I wasn’t there when Mr. Potts told HH we needed a new computer.  I gather there was yelling.  Then there was talk of repair that ended when Clarence compared the price of repair with the value of the computers all in a row on the filing cabinets and fridge.  We needed a new computer.  At some point, HH quit yelling and went to go buy one.  Mr. Potts said HH actually came back happy; he’d gotten a deal, gotten a new computer for what it would have cost to repair the old one.

I knew it had to be bad; the last time he crowed about getting a deal was over the Christmas presents last year.

When I was next in the office, Mr. Potts said I’d need to set up a few things on the new computer, like the database program, and figure out how to connect it to the network.  He took me to the desk, where there was a new, glossy black Compaq.  HH was nearby at the copier.  He fairly ran the three paces to the desk, smiling.  It’s scary when he smiles; unfamiliar and out of place.  “Whaddaya think?  Isn’t it a beaut?”  He sounds like a man in an old sitcom who just bought a new car.

“Umm.  Sure.  But I don’t know how to set up a PC.”

“Brand new!  Only 286 bucks!”  I realize he’s not processing what I just said.  “Look how shiny it is!”  Did he just say that?  Seriously?

“Yeah.”  I try to sound enthusiastic. “It looks great.”  I remember to make eye contact with HH and smile, then I turn to Mr. Potts.  “So, I don’t really know how to set up the database on a PC.  Didn’t you set it up on your home PC?”

“Yeah, but that was XP.  This one doesn’t… Well, Vista doesn’t do it the same way.”

“It’s Vista?”

He glances at HH and quickly back to the computer.  “Yeah.  There was a sale…”
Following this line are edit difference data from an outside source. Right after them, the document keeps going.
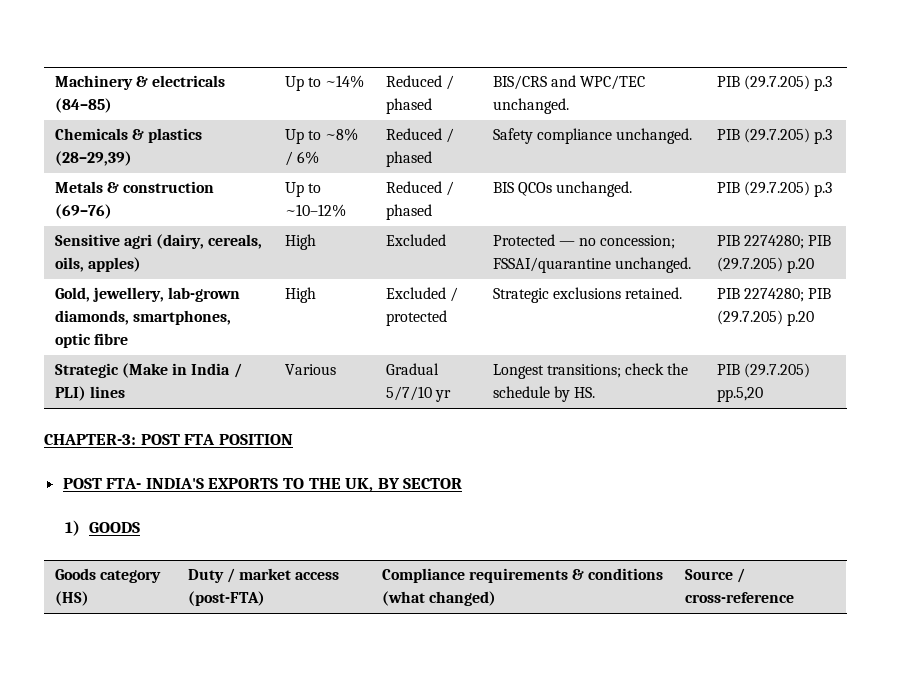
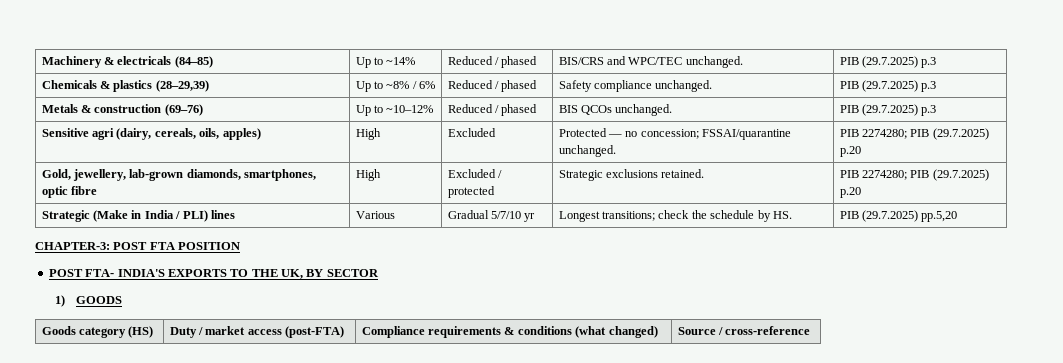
- Machinery & electricals (84–85) | Up to ~14% | Reduced / phased | BIS/CRS and WPC/TEC unchanged. | PIB (29.7.205) p.3
+ Machinery & electricals (84–85) | Up to ~14% | Reduced / phased | BIS/CRS and WPC/TEC unchanged. | PIB (29.7.2025) p.3
- Chemicals & plastics (28–29,39) | Up to ~8% / 6% | Reduced / phased | Safety compliance unchanged. | PIB (29.7.205) p.3
+ Chemicals & plastics (28–29,39) | Up to ~8% / 6% | Reduced / phased | Safety compliance unchanged. | PIB (29.7.2025) p.3
- Metals & construction (69–76) | Up to ~10–12% | Reduced / phased | BIS QCOs unchanged. | PIB (29.7.205) p.3
+ Metals & construction (69–76) | Up to ~10–12% | Reduced / phased | BIS QCOs unchanged. | PIB (29.7.2025) p.3
- Sensitive agri (dairy, cereals, oils, apples) | High | Excluded | Protected — no concession; FSSAI/quarantine unchanged. | PIB 2274280; PIB (29.7.205) p.20
+ Sensitive agri (dairy, cereals, oils, apples) | High | Excluded | Protected — no concession; FSSAI/quarantine unchanged. | PIB 2274280; PIB (29.7.2025) p.20
- Gold, jewellery, lab-grown diamonds, smartphones, optic fibre | High | Excluded / protected | Strategic exclusions retained. | PIB 2274280; PIB (29.7.205) p.20
+ Gold, jewellery, lab-grown diamonds, smartphones, optic fibre | High | Excluded / protected | Strategic exclusions retained. | PIB 2274280; PIB (29.7.2025) p.20
- Strategic (Make in India / PLI) lines | Various | Gradual 5/7/10 yr | Longest transitions; check the schedule by HS. | PIB (29.7.205) pp.5,20
+ Strategic (Make in India / PLI) lines | Various | Gradual 5/7/10 yr | Longest transitions; check the schedule by HS. | PIB (29.7.2025) pp.5,20

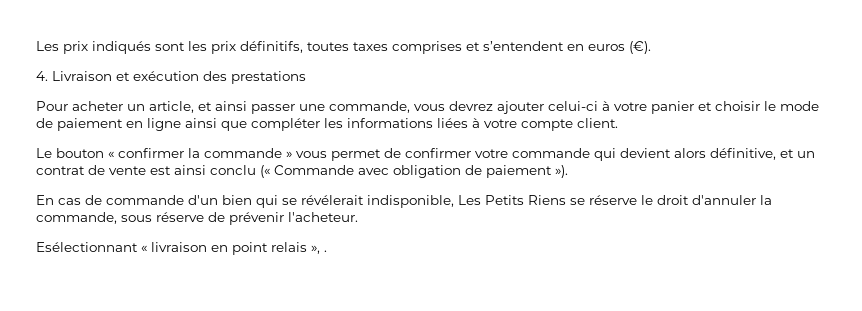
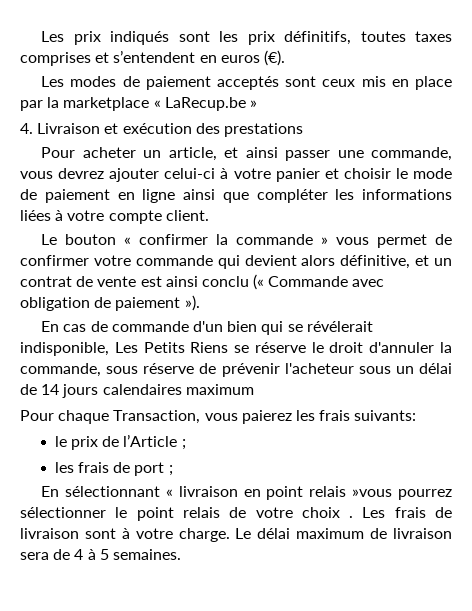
+ Les modes de paiement acceptés sont ceux mis en place par la marketplace « LaRecup.be »
- En cas de commande d'un bien qui se révélerait indisponible, Les Petits Riens se réserve le droit d'annuler la commande, sous réserve de prévenir l'acheteur.
- Esélectionnant « livraison en point relais », .
+ En cas de commande d'un bien qui se révélerait indisponible, Les Petits Riens se réserve le droit d'annuler la commande, sous réserve de prévenir l'acheteur sous un délai de 14 jours calendaires maximum
+ Pour chaque Transaction, vous paierez les frais suivants:
+ le prix de l’Article ;
+ les frais de port ;
+ En sélectionnant « livraison en point relais »vous pourrez sélectionner le point relais de votre choix . Les frais de livraison sont à votre charge. Le délai maximum de livraison sera de 4 à 5 semaines.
HH runs his fingers along the surface near the trackpad, which leaves streaky tracks in the shinyness.  “286 bucks!  Doesn’t it look great?!”

High-tech Honcho

December 15th, 2009 by The mouse

I got an email this morning from Head Honcho:
—-
Mouse:
Enclosed is message I sent to you but it was sent to to a potential customer.
HH
—-

As Clarence pointed out when I shared with him: “But I do dig the passive tense.” He also noted, “Well, considering he sends me personal correspondence to potential dinner companions as replies to my e-mail to him I can’t say that I’m shocked.”

I’m just hoping someday he gets one of those emails where the sender used cc instead of bcc, and hits “reply all” before telling me, “It’s a goldmine of names!”

And a Merry Christmas to you, too, HH

December 26th, 2008 by The mouse

After our company lunch a couple of weeks ago, Head Honcho gave us all gifts.  Identical boxes, so I knew that at least there was no attempt to get us each something personal; kind of a relief, because the idea of HH putting thought into what I might actually want is… kinda creepy.  I asked at the time if we had to wait till Christmas, and he said of course.  So I dutifully waited until yesterday to open mine.

It’s a 7-piece corkscrew set.  The part of the tag with the price is gone, but I can still see that it’s from Linens-n-Things.  This is a chain that is going out of business and is in the midst of getting rid of everything in stock.  And of course not taking returns.  Did I mention that I don’t drink alcohol?  Nothing moral, I just don’t like the taste.  None of my friends drink, either.

So, yeah: gift I have no use for, that I can’t return.  But it’s the thought that counts, right?